I put my boyfriend's picture in my drawer and locked it. threw the key to the sea. it has been one and half year, but never get simpler as the time goes. I still feel annoyed, miserable, puzzle and so much in pain. and when I know, he moves on, I questioning my ability to love someone and being loved. life is so strange, how could you like someone so deeply and find yourself painfully bleeding due to love .
I give you these ideas, on the anniversary of my separation, with the vacations coming. But before you start, please know this is not a tale of my previous wife and I. Take it as it is; a tale of autism and weakness at a time of year things often go wrong.
Lies, evasions, and half truths. All are deceits. Yesterday's white lie, once discovered, reveals the big one from the month before. That's the problem with lies. When you unravel one, there is always another behind. It's a ball of string that leads to the darkest recesses of the mind .
It's easy to demand honesty, to hold the other person to a high standard. It's hard to deliver, though, and harder still to know if we receive the truth in our most intimate exchanges. So often, love and hope blinds to what's obvious, when seen from a distance.
After all, what are those demands but another form of conditional love. Do this, and I'll love you. And the implied threat, Don't do this, and I withhold my love for you. There is also the thought that it takes a cheater to know a cheat; one must wonder from whence the demands for honesty and integrity arise. In hindsight, it would have been wise to question.
Our understanding of others is based on observation and interpretation. Revisited in the hard light of freshly discovered deception, everything changes. Was it innocent, or was it planned?
Relationships end, and we don't really know why. A few months later, the truth emerges, in a few casual words. There were the phone calls, those unexplained days, and those fights that made no sense, suddenly, everything look different. It feels wrong. Did those things really happen, or was it all in the mind? When one fact proves real, other evidence is harder to ignore. Hope gets replaced by resignation. And so the mind begins its tortured journey.
What seemed sweet and sad immediately turns shabby and tawdry. Sympathy turns to cold rage, as the realization of what's really happened sinks in. All of a sudden, the magic of the precious days before is shattered, never to seem beautiful again. Was her sweet smile real, or was it just a pretty lure, reeling him in?
Logic tells us it started out real. Love grows, and goes astray. Life intrudes. Other options appear. At some point, what was real became false. And looking back, we cannot know the precise time and place that it all went wrong.

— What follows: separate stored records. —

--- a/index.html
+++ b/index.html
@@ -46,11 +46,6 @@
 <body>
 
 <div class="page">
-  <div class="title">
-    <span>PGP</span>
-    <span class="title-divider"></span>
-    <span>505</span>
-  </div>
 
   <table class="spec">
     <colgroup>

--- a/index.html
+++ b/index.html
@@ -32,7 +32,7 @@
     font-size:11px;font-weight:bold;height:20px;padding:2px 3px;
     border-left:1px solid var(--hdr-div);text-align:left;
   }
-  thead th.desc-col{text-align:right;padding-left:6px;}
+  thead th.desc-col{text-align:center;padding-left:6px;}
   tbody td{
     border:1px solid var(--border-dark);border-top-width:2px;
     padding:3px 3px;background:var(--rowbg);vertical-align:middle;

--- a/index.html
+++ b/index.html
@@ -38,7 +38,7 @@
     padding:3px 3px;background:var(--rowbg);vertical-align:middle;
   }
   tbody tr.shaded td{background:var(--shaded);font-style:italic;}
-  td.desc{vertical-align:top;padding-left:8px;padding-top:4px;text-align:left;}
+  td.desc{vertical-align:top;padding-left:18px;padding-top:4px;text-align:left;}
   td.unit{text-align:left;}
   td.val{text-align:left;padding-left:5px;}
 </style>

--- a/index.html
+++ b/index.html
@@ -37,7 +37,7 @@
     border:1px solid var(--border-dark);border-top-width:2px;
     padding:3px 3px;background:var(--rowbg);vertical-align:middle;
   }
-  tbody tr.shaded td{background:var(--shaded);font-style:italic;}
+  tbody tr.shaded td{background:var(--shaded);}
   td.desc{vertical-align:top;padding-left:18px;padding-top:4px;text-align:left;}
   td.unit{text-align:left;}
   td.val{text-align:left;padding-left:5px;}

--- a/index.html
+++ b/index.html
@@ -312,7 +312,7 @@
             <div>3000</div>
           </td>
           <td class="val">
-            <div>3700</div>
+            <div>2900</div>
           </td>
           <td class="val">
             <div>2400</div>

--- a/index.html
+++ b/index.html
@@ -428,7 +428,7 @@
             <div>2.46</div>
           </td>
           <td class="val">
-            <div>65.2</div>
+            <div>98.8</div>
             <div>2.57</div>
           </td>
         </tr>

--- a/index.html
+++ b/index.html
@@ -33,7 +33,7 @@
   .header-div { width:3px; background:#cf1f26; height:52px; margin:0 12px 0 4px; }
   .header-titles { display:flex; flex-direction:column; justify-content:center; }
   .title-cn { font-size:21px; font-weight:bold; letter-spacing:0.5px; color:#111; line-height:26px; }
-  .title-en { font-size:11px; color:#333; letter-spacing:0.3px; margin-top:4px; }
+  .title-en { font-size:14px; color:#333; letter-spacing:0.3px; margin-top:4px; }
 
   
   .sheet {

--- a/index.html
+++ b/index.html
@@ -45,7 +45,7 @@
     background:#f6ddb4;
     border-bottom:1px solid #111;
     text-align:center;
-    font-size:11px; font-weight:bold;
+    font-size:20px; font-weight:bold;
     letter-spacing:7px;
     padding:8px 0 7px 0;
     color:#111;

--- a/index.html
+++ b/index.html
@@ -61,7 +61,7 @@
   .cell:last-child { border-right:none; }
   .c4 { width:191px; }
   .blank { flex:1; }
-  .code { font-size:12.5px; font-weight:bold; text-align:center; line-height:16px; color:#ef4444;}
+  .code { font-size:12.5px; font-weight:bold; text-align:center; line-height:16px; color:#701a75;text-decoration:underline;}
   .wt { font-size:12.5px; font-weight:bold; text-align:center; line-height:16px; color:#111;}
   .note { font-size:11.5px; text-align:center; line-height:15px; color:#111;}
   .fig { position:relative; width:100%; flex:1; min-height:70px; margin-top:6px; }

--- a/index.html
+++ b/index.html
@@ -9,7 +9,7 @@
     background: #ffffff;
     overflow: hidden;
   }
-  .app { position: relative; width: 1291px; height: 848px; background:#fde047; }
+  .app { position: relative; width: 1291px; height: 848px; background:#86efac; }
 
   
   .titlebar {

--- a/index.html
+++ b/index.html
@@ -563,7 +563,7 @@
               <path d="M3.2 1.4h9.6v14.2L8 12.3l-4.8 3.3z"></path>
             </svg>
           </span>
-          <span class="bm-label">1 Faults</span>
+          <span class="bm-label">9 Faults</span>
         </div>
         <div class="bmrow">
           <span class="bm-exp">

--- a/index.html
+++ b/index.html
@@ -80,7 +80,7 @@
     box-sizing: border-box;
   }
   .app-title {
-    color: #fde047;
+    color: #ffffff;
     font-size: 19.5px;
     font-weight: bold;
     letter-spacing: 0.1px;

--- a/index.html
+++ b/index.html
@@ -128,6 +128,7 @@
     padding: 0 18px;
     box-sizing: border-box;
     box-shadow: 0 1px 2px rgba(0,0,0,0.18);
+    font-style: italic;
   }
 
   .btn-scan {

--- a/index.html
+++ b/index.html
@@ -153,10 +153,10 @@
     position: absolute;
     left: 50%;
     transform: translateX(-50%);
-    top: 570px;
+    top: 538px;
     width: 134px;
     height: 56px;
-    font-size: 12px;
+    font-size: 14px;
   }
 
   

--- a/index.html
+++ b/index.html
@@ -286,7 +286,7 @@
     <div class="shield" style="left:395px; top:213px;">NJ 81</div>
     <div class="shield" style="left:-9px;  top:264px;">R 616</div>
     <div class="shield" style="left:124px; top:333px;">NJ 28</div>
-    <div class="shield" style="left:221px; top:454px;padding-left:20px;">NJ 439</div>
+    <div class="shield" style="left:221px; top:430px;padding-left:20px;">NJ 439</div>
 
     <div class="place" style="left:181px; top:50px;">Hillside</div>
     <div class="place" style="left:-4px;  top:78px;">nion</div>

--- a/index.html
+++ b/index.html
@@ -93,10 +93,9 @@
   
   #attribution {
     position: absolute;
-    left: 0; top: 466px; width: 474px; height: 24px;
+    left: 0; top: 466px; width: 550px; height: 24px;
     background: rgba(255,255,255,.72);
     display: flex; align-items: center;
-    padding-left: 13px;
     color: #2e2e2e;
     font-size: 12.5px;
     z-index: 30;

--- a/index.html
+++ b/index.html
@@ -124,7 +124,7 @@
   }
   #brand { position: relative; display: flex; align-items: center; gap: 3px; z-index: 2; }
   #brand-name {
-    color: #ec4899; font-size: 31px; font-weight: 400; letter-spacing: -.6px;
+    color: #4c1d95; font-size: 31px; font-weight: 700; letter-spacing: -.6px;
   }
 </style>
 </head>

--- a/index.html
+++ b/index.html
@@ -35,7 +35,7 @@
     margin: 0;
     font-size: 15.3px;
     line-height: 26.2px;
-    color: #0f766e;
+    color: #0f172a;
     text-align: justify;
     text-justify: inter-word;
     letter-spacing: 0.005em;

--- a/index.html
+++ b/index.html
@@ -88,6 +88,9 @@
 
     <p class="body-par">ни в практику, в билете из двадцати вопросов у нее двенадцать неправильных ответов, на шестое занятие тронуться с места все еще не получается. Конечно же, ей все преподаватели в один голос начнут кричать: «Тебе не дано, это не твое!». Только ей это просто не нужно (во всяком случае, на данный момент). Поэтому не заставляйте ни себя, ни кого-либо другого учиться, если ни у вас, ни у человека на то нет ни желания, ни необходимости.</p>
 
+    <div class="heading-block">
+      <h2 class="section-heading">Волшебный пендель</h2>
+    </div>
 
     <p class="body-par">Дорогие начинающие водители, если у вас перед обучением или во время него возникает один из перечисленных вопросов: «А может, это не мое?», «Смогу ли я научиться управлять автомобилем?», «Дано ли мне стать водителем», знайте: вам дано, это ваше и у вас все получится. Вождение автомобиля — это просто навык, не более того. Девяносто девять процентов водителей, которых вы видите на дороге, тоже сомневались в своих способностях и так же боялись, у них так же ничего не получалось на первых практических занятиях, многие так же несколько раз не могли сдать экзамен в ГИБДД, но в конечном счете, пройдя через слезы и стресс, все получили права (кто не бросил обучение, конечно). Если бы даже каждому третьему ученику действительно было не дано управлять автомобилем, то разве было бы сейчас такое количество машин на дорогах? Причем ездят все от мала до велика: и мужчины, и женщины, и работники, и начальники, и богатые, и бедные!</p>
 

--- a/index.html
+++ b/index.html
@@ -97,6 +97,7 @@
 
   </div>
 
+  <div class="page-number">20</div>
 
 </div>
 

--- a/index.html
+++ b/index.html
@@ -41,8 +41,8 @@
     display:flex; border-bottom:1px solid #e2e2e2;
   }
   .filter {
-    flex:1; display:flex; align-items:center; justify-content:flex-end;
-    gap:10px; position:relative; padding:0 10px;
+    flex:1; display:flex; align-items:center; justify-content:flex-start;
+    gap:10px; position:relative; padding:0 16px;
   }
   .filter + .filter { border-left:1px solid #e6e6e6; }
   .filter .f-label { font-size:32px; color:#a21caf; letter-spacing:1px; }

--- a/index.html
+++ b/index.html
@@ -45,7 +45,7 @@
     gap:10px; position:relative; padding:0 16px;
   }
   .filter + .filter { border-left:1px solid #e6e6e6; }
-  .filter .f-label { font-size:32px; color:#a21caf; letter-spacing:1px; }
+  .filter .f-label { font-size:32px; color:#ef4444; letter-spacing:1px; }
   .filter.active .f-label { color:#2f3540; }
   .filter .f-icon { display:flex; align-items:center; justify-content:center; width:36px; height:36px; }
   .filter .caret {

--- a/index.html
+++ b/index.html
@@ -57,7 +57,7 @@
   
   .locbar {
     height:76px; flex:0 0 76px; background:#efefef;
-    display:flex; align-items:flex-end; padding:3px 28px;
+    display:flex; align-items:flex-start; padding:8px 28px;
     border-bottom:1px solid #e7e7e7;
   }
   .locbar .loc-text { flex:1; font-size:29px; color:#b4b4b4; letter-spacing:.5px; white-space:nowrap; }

The optimist says it was beautiful, until the very last day.
The pessimist says he was played for a fool, right from the start.
The realization sinks in that it's really over. Some would put her photo in the drawer. Others would cast it in the trash. In the end, everyone moves on. But for some, the pain lingers for a lifetime.
That's the terrible curse of autism, when love goes wrong. We lack the defenses others have evolved; our hearts are easily broken and hard to repair. We perseverate, and ugly thoughts circle in our mind, slicing jagged tears in the soul with every gyration. We lack expression, so the feelings stay locked inside, eating us alive. And worst of all, we lack the ability to sense positive energy from others, to rebuild our psyche. Breaks are the start of a hard, hard time. For some, it's a path to alcohol or depression. For others, it's a door to suicide.
I wish it wasn't so, having stood in those doorways myself.
Autistic people are particularly vulnerable to deceptions of the heart. Sadly, we often bring them on ourselves, through a mix of hope and blindness. We cannot tell what the other person intends, because that's the nature of social blindness. We're drawn to the smile, when another might have seen the phony. We stay when we should run, because we fear we're disabled, and love may never come again. For so many reasons, we are vulnerable.
It would be easy to blame predatory people. More and more, that's the American way. Blame someone or something else; something beyond our control. Many would seize that argument. I don't believe that.
I agree most of the people are not bad, but life gives them different options. Sometimes the ways they select are not the finest, just like we except otherwise, we can’t manage where another life leads. At times, all the highways hurt.
I've had a heavy heart for a very long time since I felt my relationship was finish. It's really difficult coping and facing the new reality. Life's challenging me for a second time. But I won't give up on Love. It's the most fantastic feeling.